In this project, we study how a leading wholesale distributor in the business-to-business (B2B) primary care marketplace manages efficient distribution while facing various customer ordering behaviors. This distributor specializes in providing non-acute health care products to physician practices, community health centers, and urgent care centers across multiple product categories within the U.S. medical supplies industry. Our focus in on understanding how customer ordering practies impact supply chain distribution performance, utilizing the theoretical lens of data clumpiness, which relates to patterns of data non-conformity in terms of equal spacing. To conduct our analysis, we create a sample from a comprehensive invoice database spanning several years.
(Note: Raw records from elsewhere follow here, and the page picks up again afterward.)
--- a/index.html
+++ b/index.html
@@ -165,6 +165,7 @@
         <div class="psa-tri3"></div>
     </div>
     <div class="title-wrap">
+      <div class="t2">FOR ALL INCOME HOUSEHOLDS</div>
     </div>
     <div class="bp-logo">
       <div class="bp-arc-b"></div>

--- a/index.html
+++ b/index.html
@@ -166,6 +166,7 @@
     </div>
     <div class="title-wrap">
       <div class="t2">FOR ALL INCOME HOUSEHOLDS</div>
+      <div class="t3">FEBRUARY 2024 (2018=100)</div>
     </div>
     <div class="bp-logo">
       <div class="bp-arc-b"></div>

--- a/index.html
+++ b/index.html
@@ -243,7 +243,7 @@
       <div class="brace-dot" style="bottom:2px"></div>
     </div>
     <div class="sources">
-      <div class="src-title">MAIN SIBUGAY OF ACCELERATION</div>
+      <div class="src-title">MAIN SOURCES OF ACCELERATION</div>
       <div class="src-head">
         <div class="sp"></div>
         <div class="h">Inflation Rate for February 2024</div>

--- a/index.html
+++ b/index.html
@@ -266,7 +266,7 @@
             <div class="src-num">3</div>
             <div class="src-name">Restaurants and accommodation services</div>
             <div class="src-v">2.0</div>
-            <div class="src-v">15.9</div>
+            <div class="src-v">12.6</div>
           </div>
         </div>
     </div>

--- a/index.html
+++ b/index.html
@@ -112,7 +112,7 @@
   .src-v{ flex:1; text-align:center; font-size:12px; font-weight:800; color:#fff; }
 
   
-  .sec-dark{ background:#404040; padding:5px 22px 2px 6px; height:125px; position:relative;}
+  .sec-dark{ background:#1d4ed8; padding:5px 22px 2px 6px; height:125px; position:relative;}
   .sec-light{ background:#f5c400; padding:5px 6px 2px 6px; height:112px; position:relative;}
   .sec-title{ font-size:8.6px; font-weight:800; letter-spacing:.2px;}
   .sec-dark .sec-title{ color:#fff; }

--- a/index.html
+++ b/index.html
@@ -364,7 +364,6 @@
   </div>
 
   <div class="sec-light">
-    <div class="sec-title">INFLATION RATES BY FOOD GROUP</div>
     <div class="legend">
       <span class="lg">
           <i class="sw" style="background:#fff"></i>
We employ mixed-effects modeling techniques, accounting for cross-level interactions between product categories and customer organizations. Our findings reveal that customers who exhibit less clumpiness in their order-sizing and greater clumpiness in their order-timing practices contribute to increased distribution efficiency for the wholesale distributor. These effects are more pronounced when customers have greater experience within specific product categories and are less significant when ordering across multiple categories. Additionally, we observe that industry customers’ use of centralized purchasing tends to decrease the efficiency of the wholesale distributor. However, these negative effects can be mitigated when customers prioritize replenishment based on their actual needs and maintain consistent order sizing. Overall, our study not only offers practical implications but also extends our theoretical understanding of inventory management in relation to intermediary supply chain distribution efficiency. Link

The moderating effects of knowledge characteristics on the financial value of innovative technology products [JOM]
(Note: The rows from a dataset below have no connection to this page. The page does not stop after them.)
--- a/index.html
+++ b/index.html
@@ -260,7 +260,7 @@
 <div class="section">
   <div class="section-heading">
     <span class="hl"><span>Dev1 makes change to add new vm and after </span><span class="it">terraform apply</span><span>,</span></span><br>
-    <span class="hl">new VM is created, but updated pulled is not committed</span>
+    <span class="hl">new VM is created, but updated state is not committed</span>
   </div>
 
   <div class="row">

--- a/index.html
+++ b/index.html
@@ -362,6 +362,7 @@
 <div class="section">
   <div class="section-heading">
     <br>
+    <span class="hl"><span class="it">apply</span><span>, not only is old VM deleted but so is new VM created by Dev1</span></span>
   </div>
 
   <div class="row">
The development of innovative technology products is both costly and risky, and their economic value is highly uncertain. Developing a sample of 312 innovative technology products introduced between 1987 and 2006 in the U.S. and a long-horizon event study with control firms, I explore the impact of innovative technology products on the long-term financial performance of a firm. In particular, we examine how the knowledge characteristics of the firm, which embrace its knowledge absorptive capacity, knowledge impact, and knowledge diversity, moderate such an impact. We find that on average an innovative technology product increases the firm’s return on assets (ROA) (relative to control firms) by 2.18% in the second year after product introduction. However, the value of an innovative technology product varies with the knowledge characteristics of the firm that invented it. We find that the financial impact of technology products is stronger when firms have higher knowledge absorptive capacity, and more impactful and less diversified knowledge (as measured by patents). We classify firms into three categories based on their knowledge characteristics. We find that firms with a high knowledge fit increase their ROA by 4.55% after product introduction, while those with a low knowledge fit receive no benefit from the innovative technology products at all.